August 21, 2022

Ray Stevens CabaRay Nashville on YouTube: E-13, S-1

Hello Ray Stevens fans!! I just finished watching the Friday evening YouTube upload of Episode 13, Season 1 of Ray Stevens CabaRay Nashville. In this episode the special guest happens to be Billy Dean. Ray opened the show singing the comical "Little By Little" from his 2015 comedy album, Here We Go Again!. If you're familiar with Ray's intro by Bill Cody in each episode you're probably familiar with that phrase. Bill usually says "and now...don't look, Ethel...but here we go again...". The song is comical but it also could be categorized as an inspirational song. 

Up next is a clip from Ray's Branson, Missouri years where he does a parody of "Secret Agent Man" in which he sings "Information Man" and incorporates an enlarged cordless phone to speak into. An operator gives Ray a lot of verbal grief and without warning Ray pulls out a gun and shoots the phone's receiver. After this clip ends Ray introduces Billy Dean. 

I first heard of Billy Dean in the early 1990s. His breakthrough song, "Only Here For a Little While", provided a little insight into the style of songs he would largely become known for...positive, uplifting story songs. Billy talks about his professional relationship with The Gatlin Brothers and how he and Larry Gatlin teamed up and wrote a song together called "An American with a Remington". Billy tells the story behind the song and how important gun ownership happens to be. Billy remarks that the song's video received more than 16 million views on Facebook within a week's time and the video upload on Larry Gatlin's social media pages as well as his own social media added to that total.  

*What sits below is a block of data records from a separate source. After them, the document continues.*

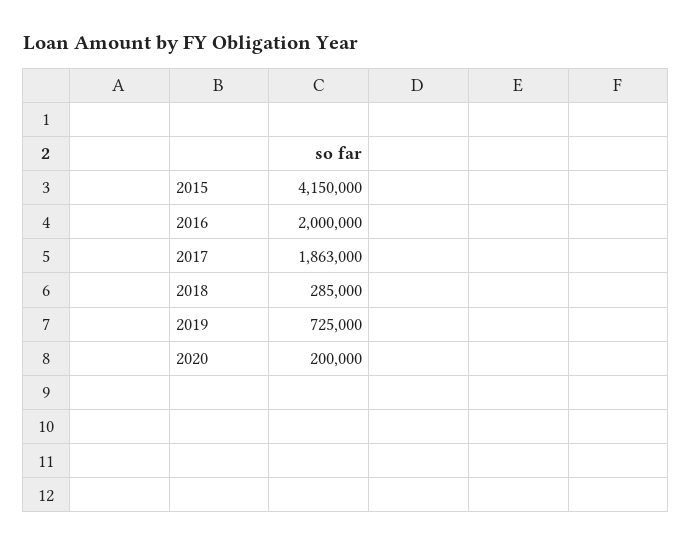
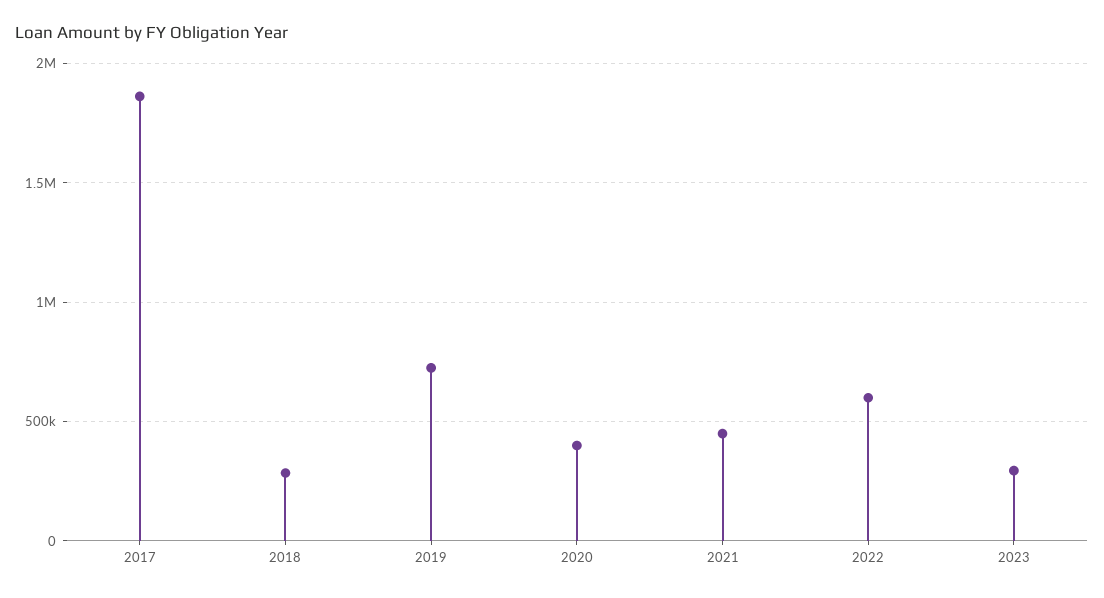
2015: 4150000 -> none
2016: 2000000 -> none
2020: 200000 -> 400000
2021: none -> 450000
2022: none -> 600000
2023: none -> 300000

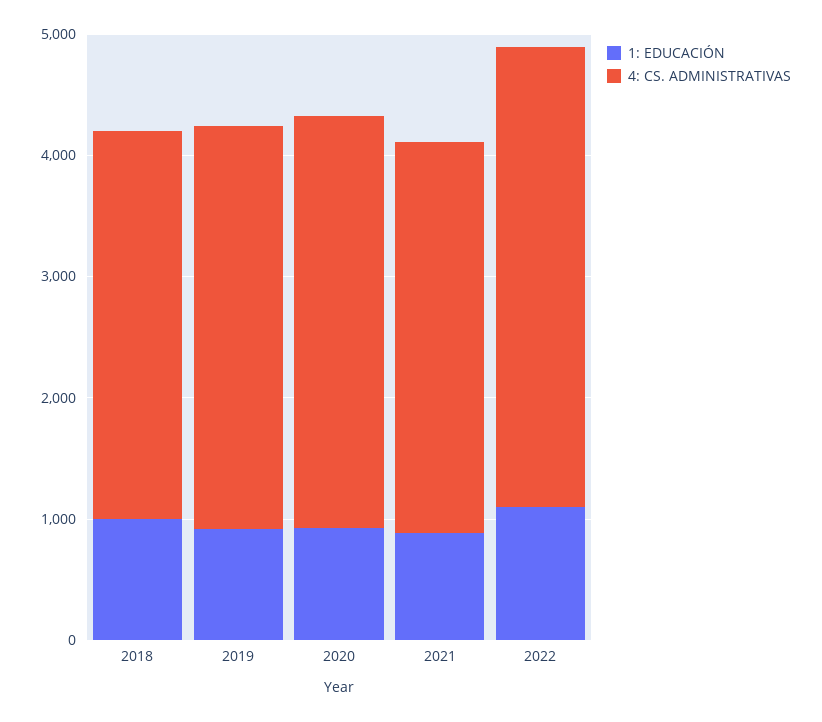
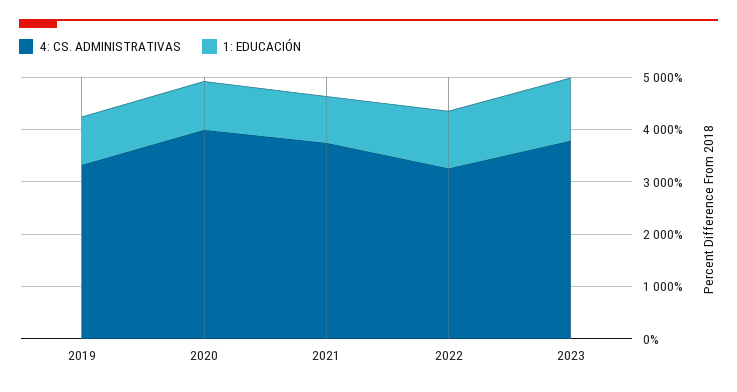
1: EDUCACIÓN, 2018: 1000 -> none
4: CS. ADMINISTRATIVAS, 2018: 3200 -> none
4: CS. ADMINISTRATIVAS, 2020: 3400 -> 4000
4: CS. ADMINISTRATIVAS, 2021: 3200 -> 3800
4: CS. ADMINISTRATIVAS, 2022: 3800 -> 3200
4: CS. ADMINISTRATIVAS, 2023: none -> 3800
1: EDUCACIÓN, 2023: none -> 1200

Billy's follow-up performance is "Billy the Kid". Prior to the performance he explains the history behind the real Old West outlaw, Billy the Kid, and makes mention of the outlaw's rabid admirers and how his headstone had been vandalized so much in New Mexico that the cemetery has since placed prison bars over top of the headstone. Billy then remarks that the song's lyrics are actually about his own childhood and how, at that point in time, parents encouraged their kids to 'run out and play' rather than stay in their front or back yards. Billy says that, as a kid, he liked playing Cops and Robbers as well as Cowboys and Indians. "Billy the Kid", the song, details Billy Dean's nostalgic look back on his childhood and in adulthood he wonders whatever happened to his innocence and that he misses his childhood. In the screen cap below it captures Billy in a laughing mood as he and Ray discuss The Gatlin Brothers. 

As a trivial note, Ray once recorded a song which featured a Billy Dean co-writer credit called "Meanwhile". The song appears on Ray's 1993 Curb Records studio album, Classic Ray Stevens, but there's no discussion of that recording. Billy co-wrote it with radio personalities/songwriters Gerry House and Devon O'Day.

Ray closed the show singing the rousing iconic novelty song, "The Preacher and the Bear". Don Cusic gave a brief history of the song and mentioned Phil Harris popularizing it...and then Ray started into the song and given the religious overtone he was in character and even intentionally dropped a lot of letters off his words to give them a more southern twang...emulating the Phil Harris style. 


This happens to be the final episode of Season One of Ray Stevens CabaRay Nashville. Ray produced 13 episodes of his TV series per season. It's my guess that Episode One, Season Two will air this coming Friday on YouTube.